▸ Instructions to follow: Go through the listing below and count each line with the word "directly" in it; return only the count.

++++ Excerpted records

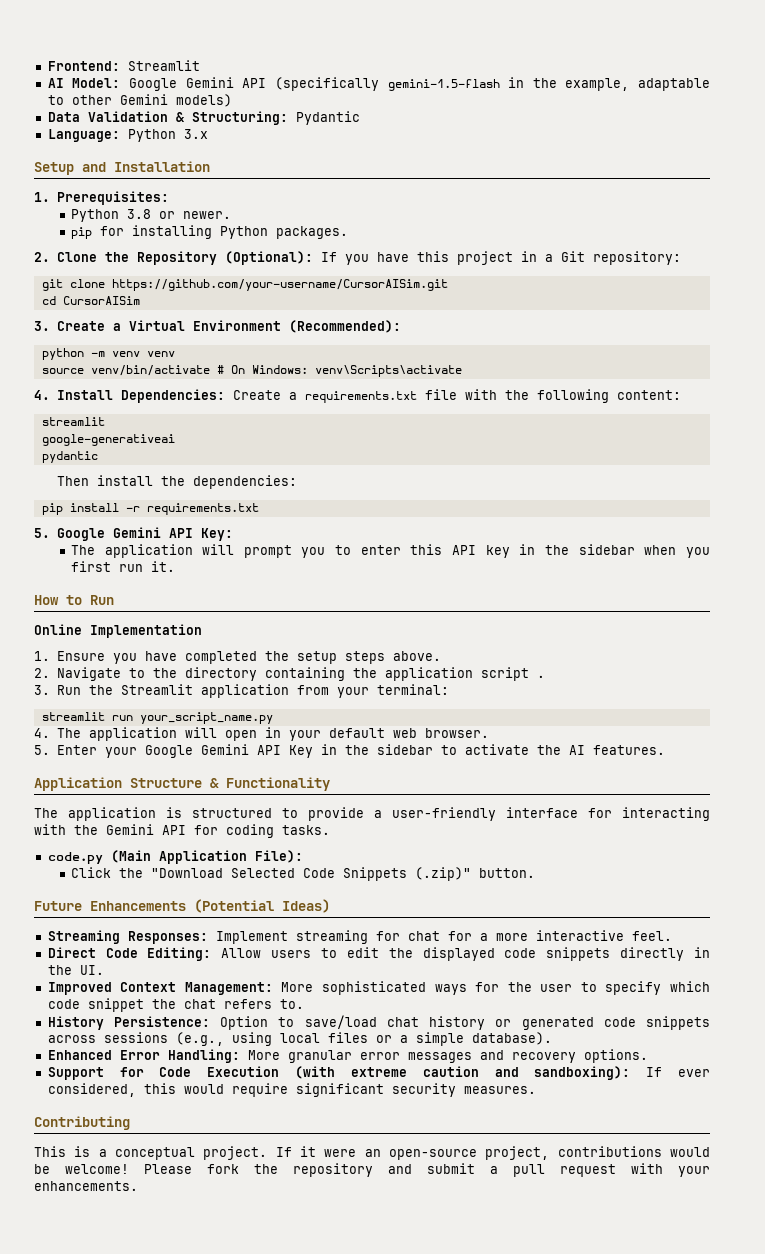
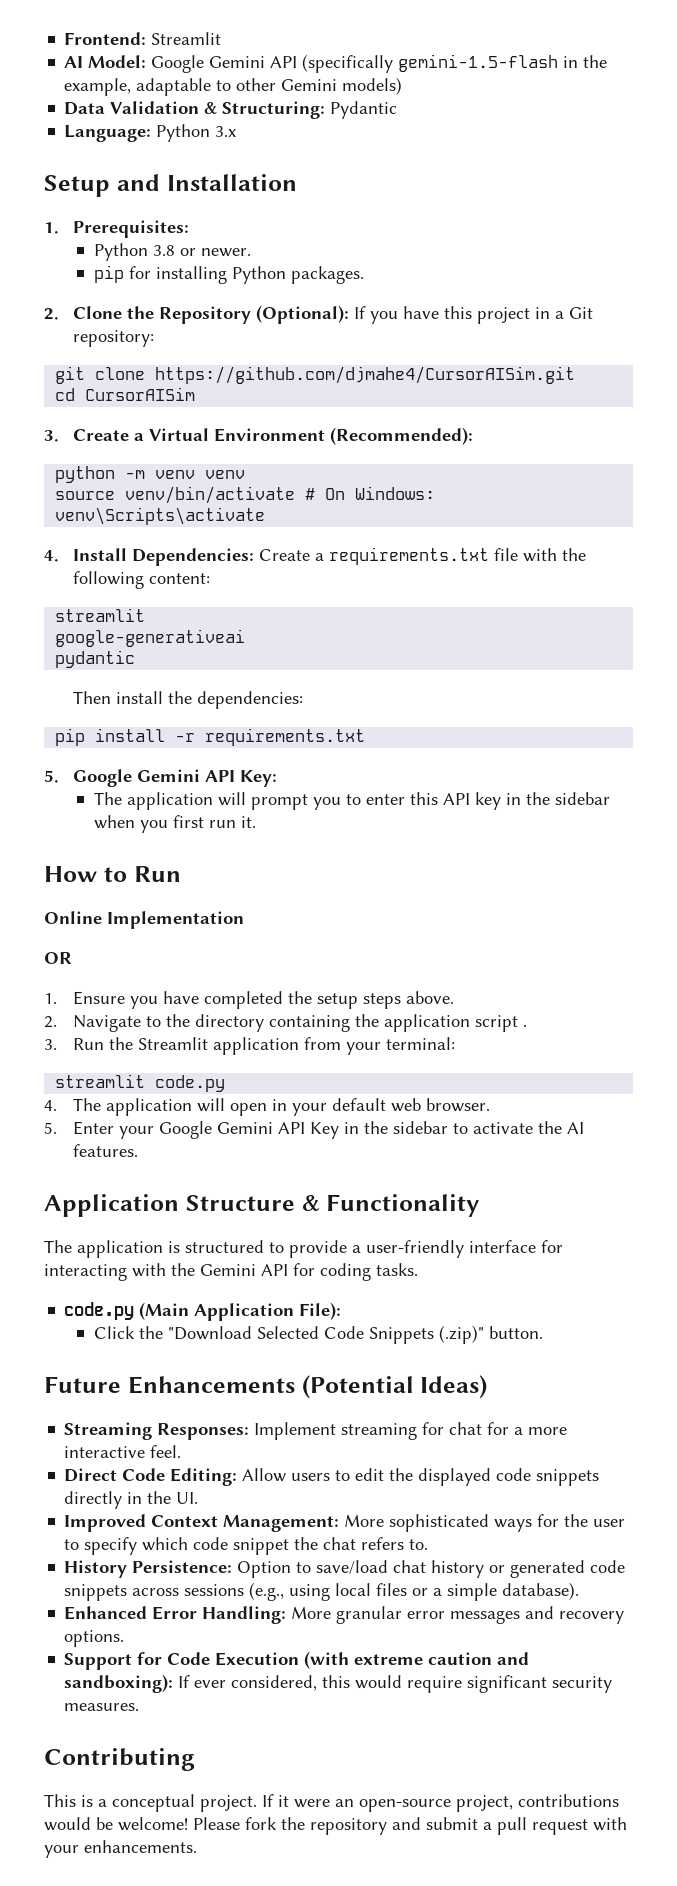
- git clone https://github.com/your-username/CursorAISim.git
+ git clone https://github.com/djmahe4/CursorAISim.git
+ OR
- streamlit run your_script_name.py
+ streamlit code.py

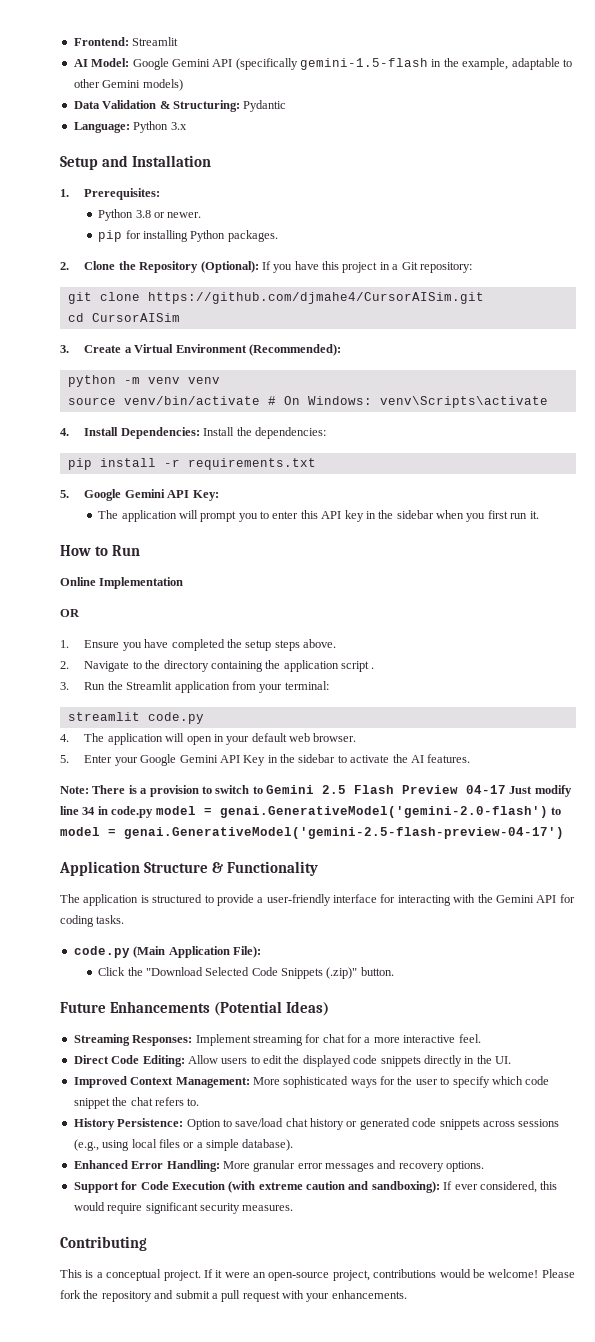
- 4. Install Dependencies: Create a requirements.txt file with the following content:
- streamlit
- google-generativeai
- pydantic
- Then install the dependencies:
+ 4. Install Dependencies: Install the dependencies:
+ Note: There is a provision to switch to Gemini 2.5 Flash Preview 04-17 Just modify line 34 in code.py model = genai.GenerativeModel('gemini-2.0-flash') to model = genai.GenerativeModel('gemini-2.5-flash-preview-04-17')

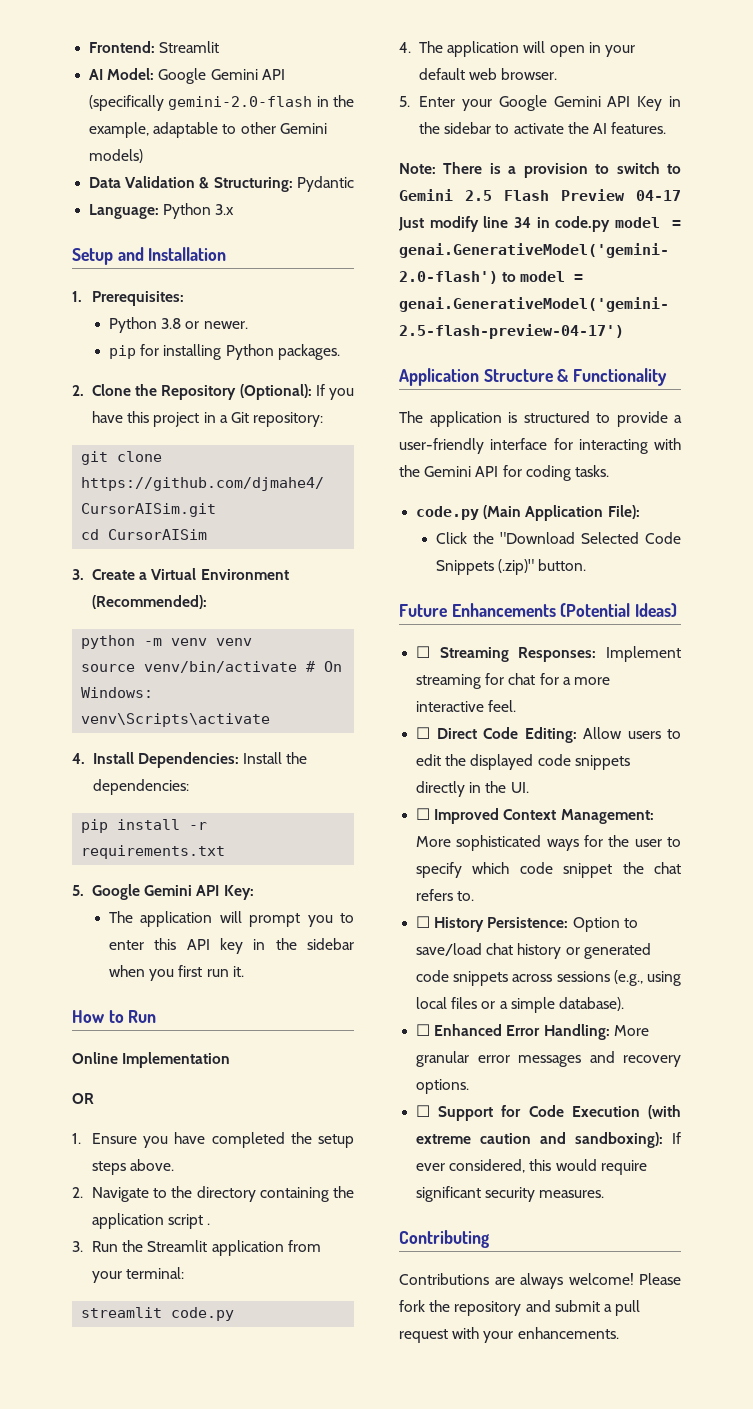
- AI Model: Google Gemini API (specifically gemini-1.5-flash in the example, adaptable to other Gemini models)
+ AI Model: Google Gemini API (specifically gemini-2.0-flash in the example, adaptable to other Gemini models)
- Streaming Responses: Implement streaming for chat for a more interactive feel.
+ ☐ Streaming Responses: Implement streaming for chat for a more interactive feel.
- Direct Code Editing: Allow users to edit the displayed code snippets directly in the UI.
+ ☐ Direct Code Editing: Allow users to edit the displayed code snippets directly in the UI.
- Improved Context Management: More sophisticated ways for the user to specify which code snippet the chat refers to.
+ ☐ Improved Context Management: More sophisticated ways for the user to specify which code snippet the chat refers to.
- History Persistence: Option to save/load chat history or generated code snippets across sessions (e.g., using local files or a simple database).
+ ☐ History Persistence: Option to save/load chat history or generated code snippets across sessions (e.g., using local files or a simple database).
- Enhanced Error Handling: More granular error messages and recovery options.
+ ☐ Enhanced Error Handling: More granular error messages and recovery options.
- Support for Code Execution (with extreme caution and sandboxing): If ever considered, this would require significant security measures.
+ ☐ Support for Code Execution (with extreme caution and sandboxing): If ever considered, this would require significant security measures.
- This is a conceptual project. If it were an open-source project, contributions would be welcome!
+ Contributions are always welcome!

++++++++

▸ Task solution: 2